# 2006 Fall HRC Grand



## Margo Ellis

The 2006 Fall Grand will be starting on Oct 21. 
349 entries of champions will be there. 
Who is going? Anyone from here? I will be in Flight C. :shock: nervous, I ain't nervous :barf:


----------



## Miriam Wade

Margo-

Just want to wish you & Meg well. You've worked very hard for this. You go girls!!

M


----------



## Howard

Good luck Margo,

Just remember to relax and have a great time!

Howard


----------



## Judy Chute

GOOD LUCK..GOOD LUCK...GOOD LUCK  

So cool, Margo 8) ..that you and "Meg" are going..a great team! .. Please keep us posted as you go...

We are "willing" you with good thoughts and wishes to be a Finalist!! ...and add more new letters to "Meg's" name!!

Judy, "Andi", "Ranger" and "Sebec, Too!!


----------



## Guest

Go get 'em Margo!


----------



## Luker

Ill be there and am running in flight C as well. I believe Im running somewhere very near the top of the order.

So if you see a guy in the holding blind that looks pale faced and like he may be about to puke due to nerves, thats probably me...


Good luck to you.


----------



## Andy Carlson

Best of luck to you and Meg!! You've got a great dog - go have some fun and kick some Grand butt!! :wink: She'll do great with or without that boat!!  

Andy


----------



## Angie B

Sickum kiddo!!!!! :wink: 

Angie


----------



## Lady Duck Hunter

Team "C" is a wonderful flight....I know a bunch of the folks running there. Dave Brannon, Janet Kimbrough, Steve Vires, Travis Bruce, Dennis Crain, just to name a few off the top of my head. One of our pups is also running in that flight #177 Samson with David James. So you will be in good company.

Remember not to rush anything...it ia all in your own time. You deserve to be there and the tests are all do-able! No matter the hype, it is just about dogs picking up birds. Take a deep breath before you leave the holding blind, exhale, and continue to breath normally.

Most of all have a great time making new friends, that is what you will remember later.

oh yes, one last thing...if you make it to the fifth series remember it's "blow the whistle _then_ shoot the gun."


----------



## Kevin Hannah

Good luck Margo and tell troy to relax,

Say Hi to everyone from ontario, have a great time, wish I was going.

Kevin


----------



## Andy Symons

Good luck to everyone. We'll see you all at the Spring Grand.


----------



## Diane Brunelle

Margo,

Our best to you and Meg and Troy! This is so EXCITING! Remember to breathe....Oh, and have a good time! You two CAN do this!

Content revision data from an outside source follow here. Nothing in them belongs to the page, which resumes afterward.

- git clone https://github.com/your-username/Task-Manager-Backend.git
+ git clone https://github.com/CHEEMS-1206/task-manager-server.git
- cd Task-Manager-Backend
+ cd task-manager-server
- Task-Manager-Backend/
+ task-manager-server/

Your Golden friends in Wells, Maine will be cheering you on, just as you have always cheered us on.

Keeping our fingers crossed for you with all the rest of New England!

Diane and Steve


----------



## Margo Ellis

Thanks for all the well wishes, our own Paul Stuart and Diamond will be traveling with Troy and myself. Diamond was the first dogs in our region to carry all three upper level hunt test titles HRCH, MH, and she is GMHR, plus she is nice dog too  

Both of us have been training hard, not really sure what to expect, but it is the journey after all and not destination. Looking forward to meeting some great new friends and visiting with some of our best buds from Canada and and else where. 

Our journey starts on the 17th, we will try and post pictures and the call back list will be on the HRC web site. The test doesn't start until the 21st.


----------



## wsumner

Margo and Paul,

We wish you guys and your dogs best of luck at the Grand. Have a save trip. We will be checking your progress here on the internet. 

Wayne, Linda, Rhino, Kudu & Nyala


----------



## Paul Stuart

Thanks Wanye. I`m planning on having a good time!


----------



## Paula Richard

wsumner said:


> Margo and Paul,
> 
> We wish you guys and your dogs best of luck at the Grand. Have a save trip. We will be checking your progress here on the internet.
> 
> Wayne, Linda, Rhino, Kudu & Nyala



Ditto!! 

Paula Richard


----------



## Polock

Best of luck to both of you guys, Margo and Paul................Enjoy.....


----------



## Diane Brunelle

Aw Geeze Paul!

I did not realize you were going, too, until after I posted to Margo. Of course we wish you the same....remember to breathe ( but guys do that better than us girls)...have a good time ( and I know you will if you're with Margo) and know that your Golden friends in Wells, ME are cheering you on, too!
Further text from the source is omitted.